▶ **What to work on**: After reading the data below, copy out every line that contains the word "peter".

▶ **Recorded data**:
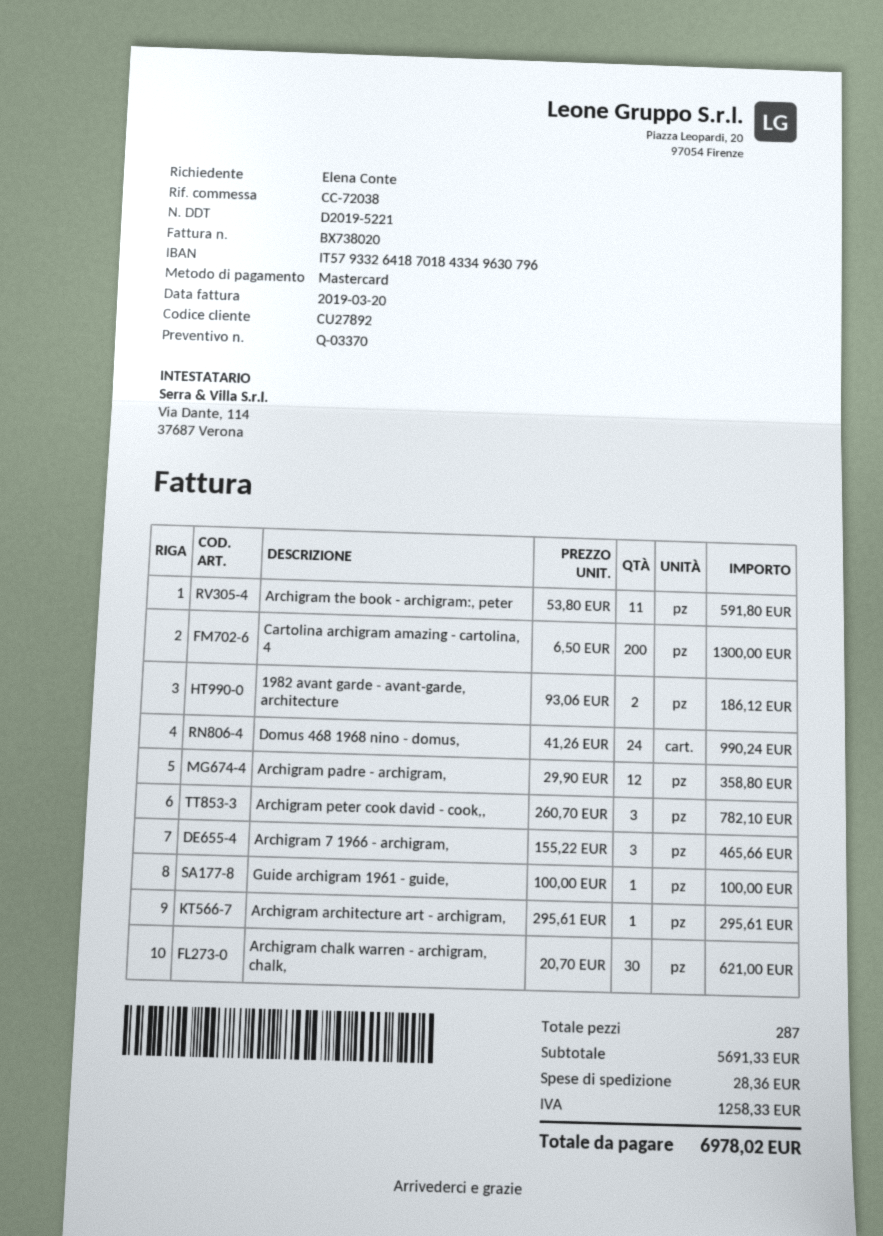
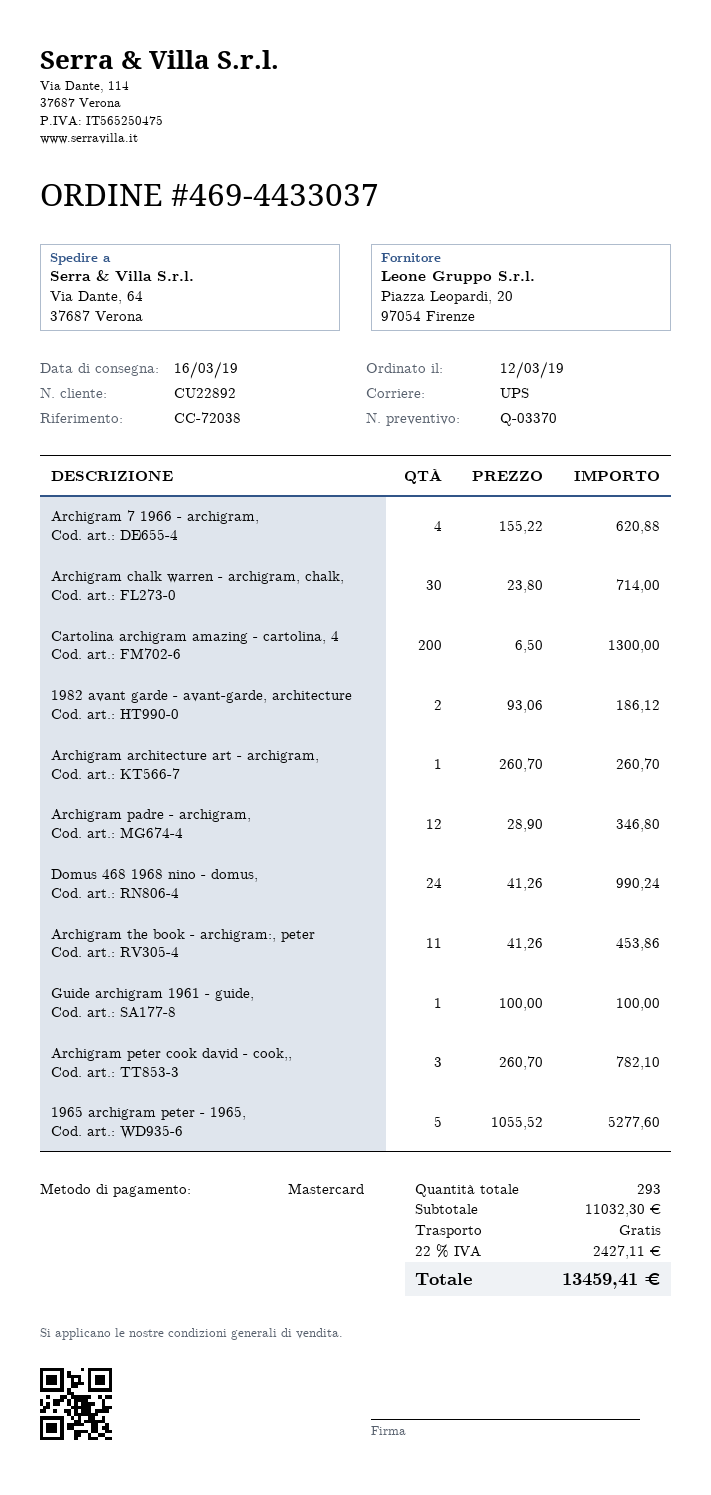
customer number: CU27892 -> CU22892
Archigram the book - archigram:, peter: 11 x 53.80 = 591.80 -> 11 x 41.26 = 453.86
Archigram padre - archigram,: 12 x 29.90 = 358.80 -> 12 x 28.90 = 346.80
Archigram 7 1966 - archigram,: 3 x 155.22 = 465.66 -> 4 x 155.22 = 620.88
Archigram architecture art - archigram,: 1 x 295.61 = 295.61 -> 1 x 260.70 = 260.70
Archigram chalk warren - archigram, chalk,: 30 x 20.70 = 621.00 -> 30 x 23.80 = 714.00
1965 archigram peter - 1965,: none -> 5 x 1055.52 = 5277.60
total quantity: 287 -> 293
subtotal: 5691.33 -> 11032.30
shipping: 28.36 -> 0.00
tax: 1258.33 -> 2427.11
total: 6978.02 -> 13459.41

▶ **Response area**:
Archigram the book - archigram:, peter: 11 x 53.80 = 591.80 -> 11 x 41.26 = 453.86
1965 archigram peter - 1965,: none -> 5 x 1055.52 = 5277.60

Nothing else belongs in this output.